スカパーJSATは8月7日、総務省から受託中の研究開発案件「衛星通信における量子暗号技術の研究開発」において、原理実証実験に使用する光通信用装置の打ち上げに成功したことを発表した。

  • 今般打ち上げに成功した光通信用装置の外観

    今般打ち上げに成功した光通信用装置の外観(c)情報通信研究機構・ソニーコンピュータサイエンス研究所・次世代宇宙システム技術研究組合(出所:スカパーJSAT)
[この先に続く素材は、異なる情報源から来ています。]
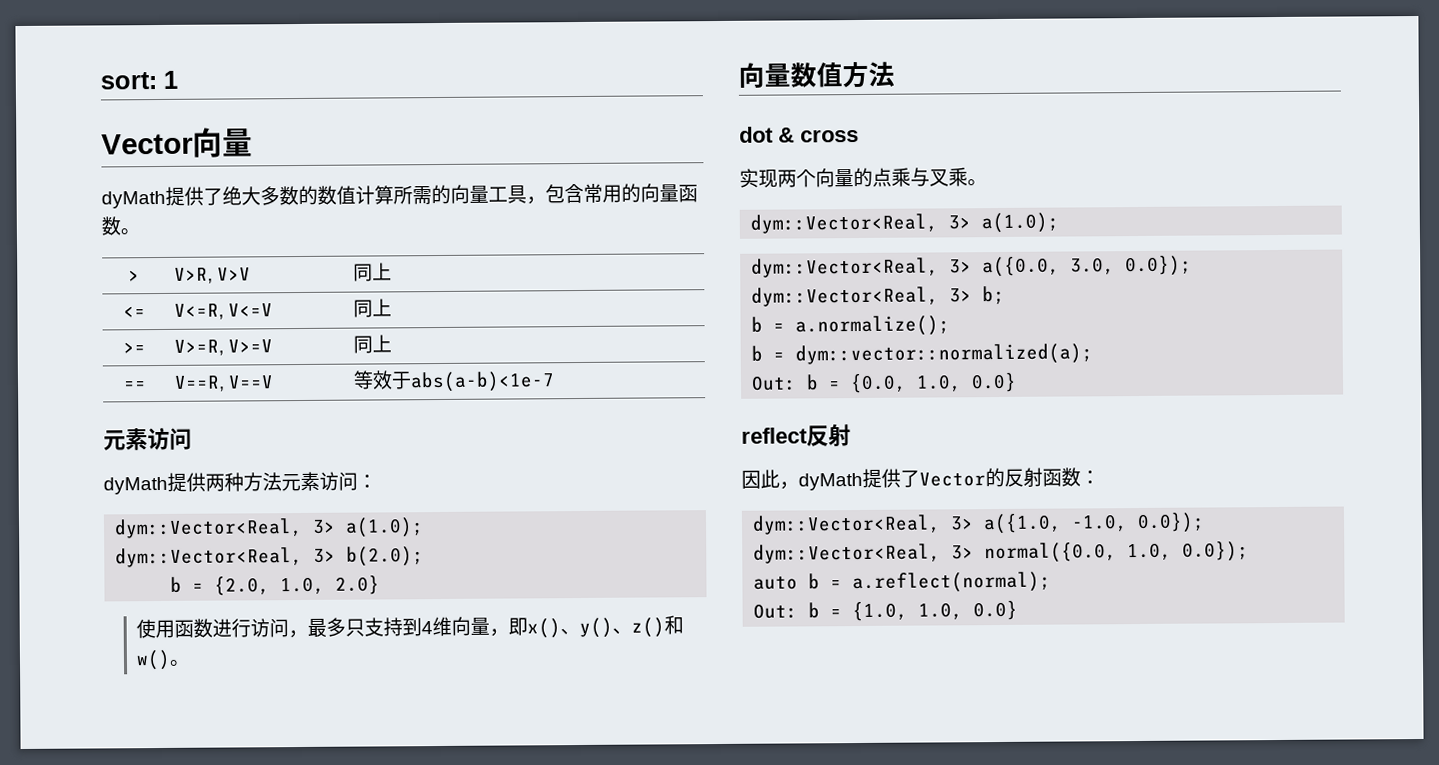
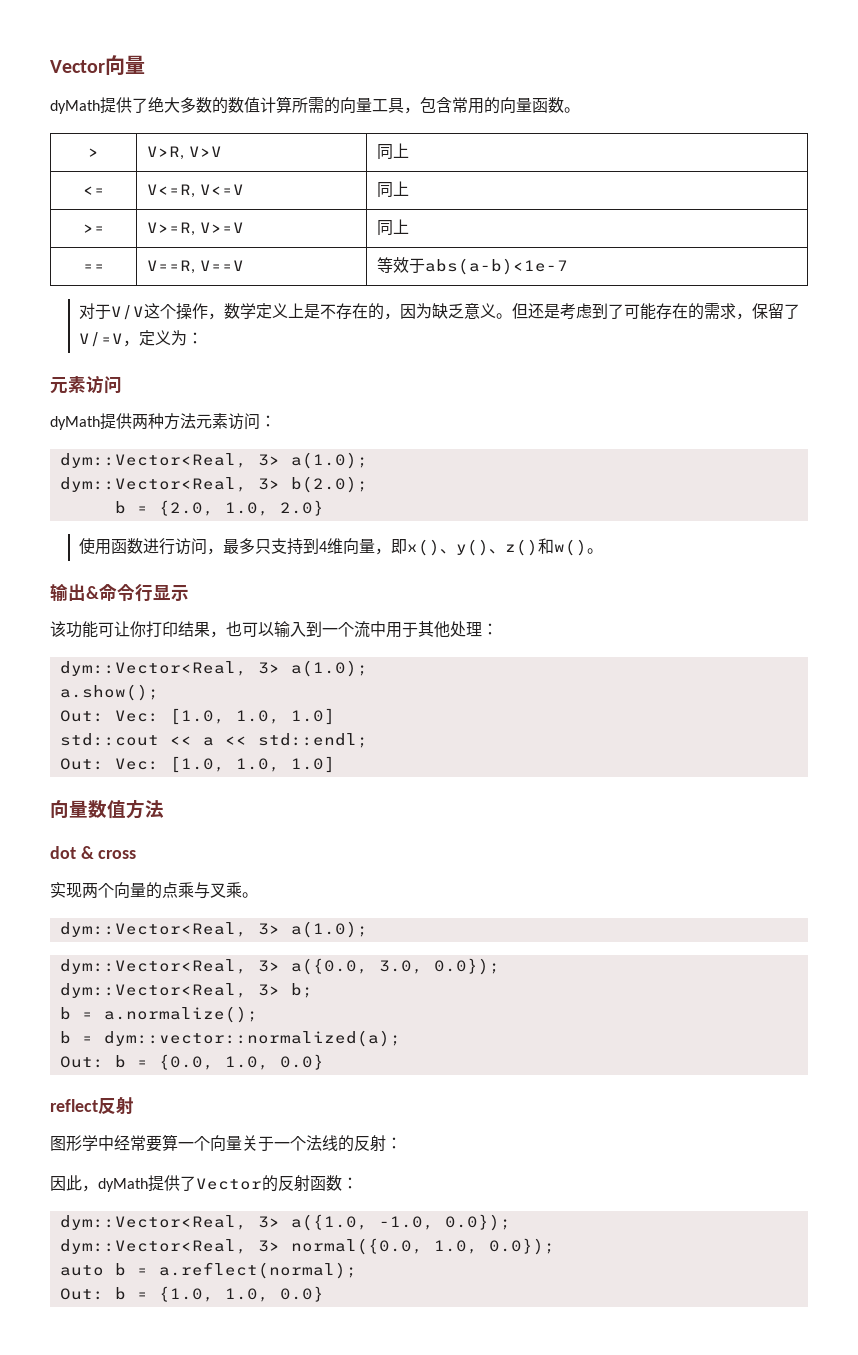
[100,70,178,90] sort: 1 // -> (50, 66) none
(555, 382) none -> [79,303,801,320] [79,330,204,347] // 对于V/V这个操作，数学定义上是不存在的，因为缺乏意义。但还是考虑到了可能存在的需求，保留了V/=V，定义为：
(191, 662) none -> [50,583,189,602] [50,621,498,638] [59,660,368,677] [59,684,159,701] [59,708,335,725] [59,733,368,748] [59,756,335,773] // 输出&命令行显示 // 该功能可让你打印结果，也可以输入到一个流中用于其他处理： // dym::Vector<Real, 3> a(1.0); // a.show(); // Out: Vec: [1.0, 1.0, 1.0] // std::cout << a << std::endl; // Out: Vec: [1.0, 1.0, 1.0]
(851, 435) none -> [50,1134,402,1152] // 图形学中经常要算一个向量关于一个法线的反射：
同装置は、8月2日午前9時30分(日本時間)に、米・バージニア州の米国航空宇宙局(NASA)ワロップス飛行施設から、ノースロップ・グラマンのロケット「Antares」によって打ち上げられ、8月4日午後9時28分(日本時間)に、国際宇宙ステーション(ISS)に到着したという。今後は、光通信用装置をISS船外へと搬出し、衛星と地上の可搬型地上局やPCとの間で、光通信の実証実験を開始する予定だとする。
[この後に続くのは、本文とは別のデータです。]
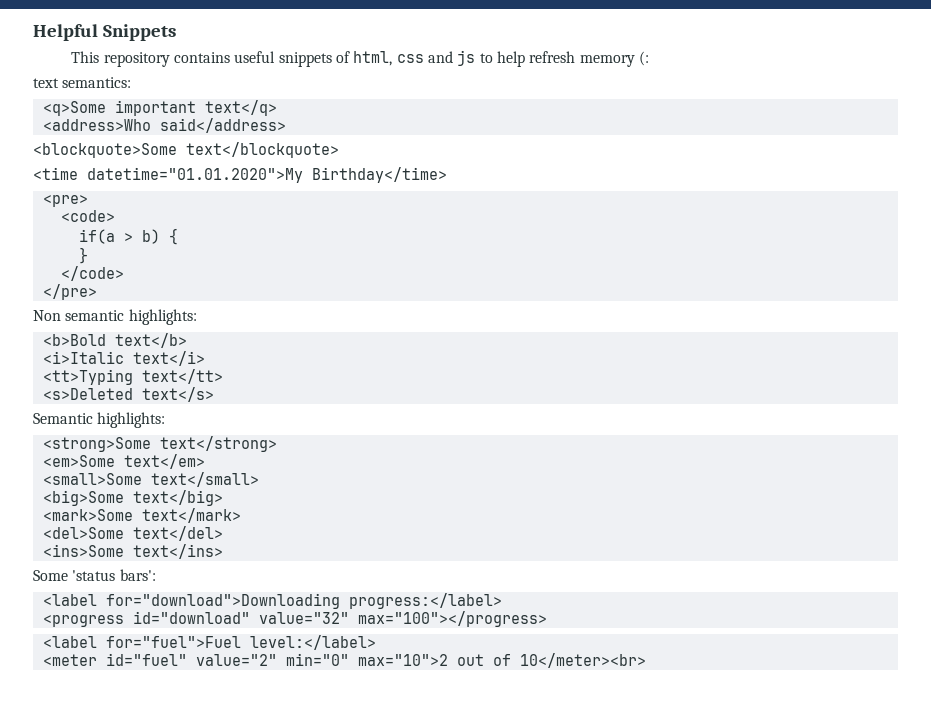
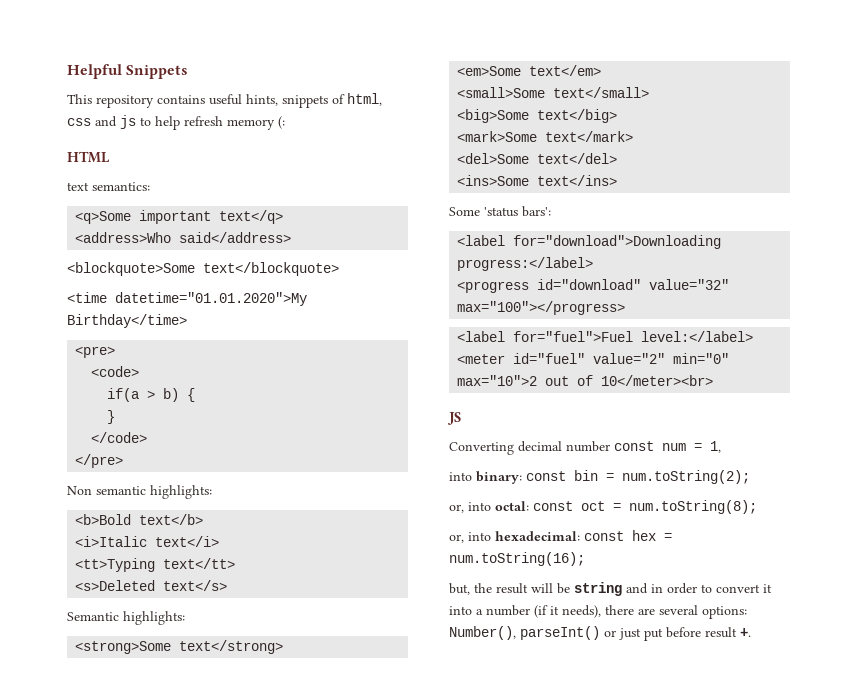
(276, 57) none -> [246,94,278,106] hints,
(649, 58) none -> [67,151,110,163] // HTML
(646, 660) none -> [447,412,461,425] [449,441,721,455] [449,470,750,484] [449,500,757,514] [449,530,672,543] [449,552,585,566] [449,582,772,596] [449,605,747,619] [449,626,751,641] // JS // Converting decimal number const num = 1, // into binary: const bin = num.toString(2); // or, into octal: const oct = num.toString(8); // or, into hexadecimal: const hex = num.toString(16); // but, the result will be string and in order to convert it into a number (if it needs), there are several options: Number(), parseInt() or just put before result +.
  • ISSと地上間での光通信を用いた実証実験の概要図

    ISSと地上間での光通信を用いた実証実験の概要図(c)情報通信研究機構・スカパーJSAT(出所:スカパーJSAT)

なお今回の実証実験は、2022年12月に実施された「東京スカイツリー-上野恩賜公園第一駐車場間での地上間光伝送模擬実証」の延長として、宇宙空間と地上間での実施に至ったとのことだ。

スカパーJSATは今後も引き続き、計算技術が発展しても盗聴解読のリスクが無い安全性を備える量子暗号を用いた衛星通信網の実現に向け、これまで宇宙事業で培われた知見と創意を活用し、宇宙産業の発展に貢献するとしている。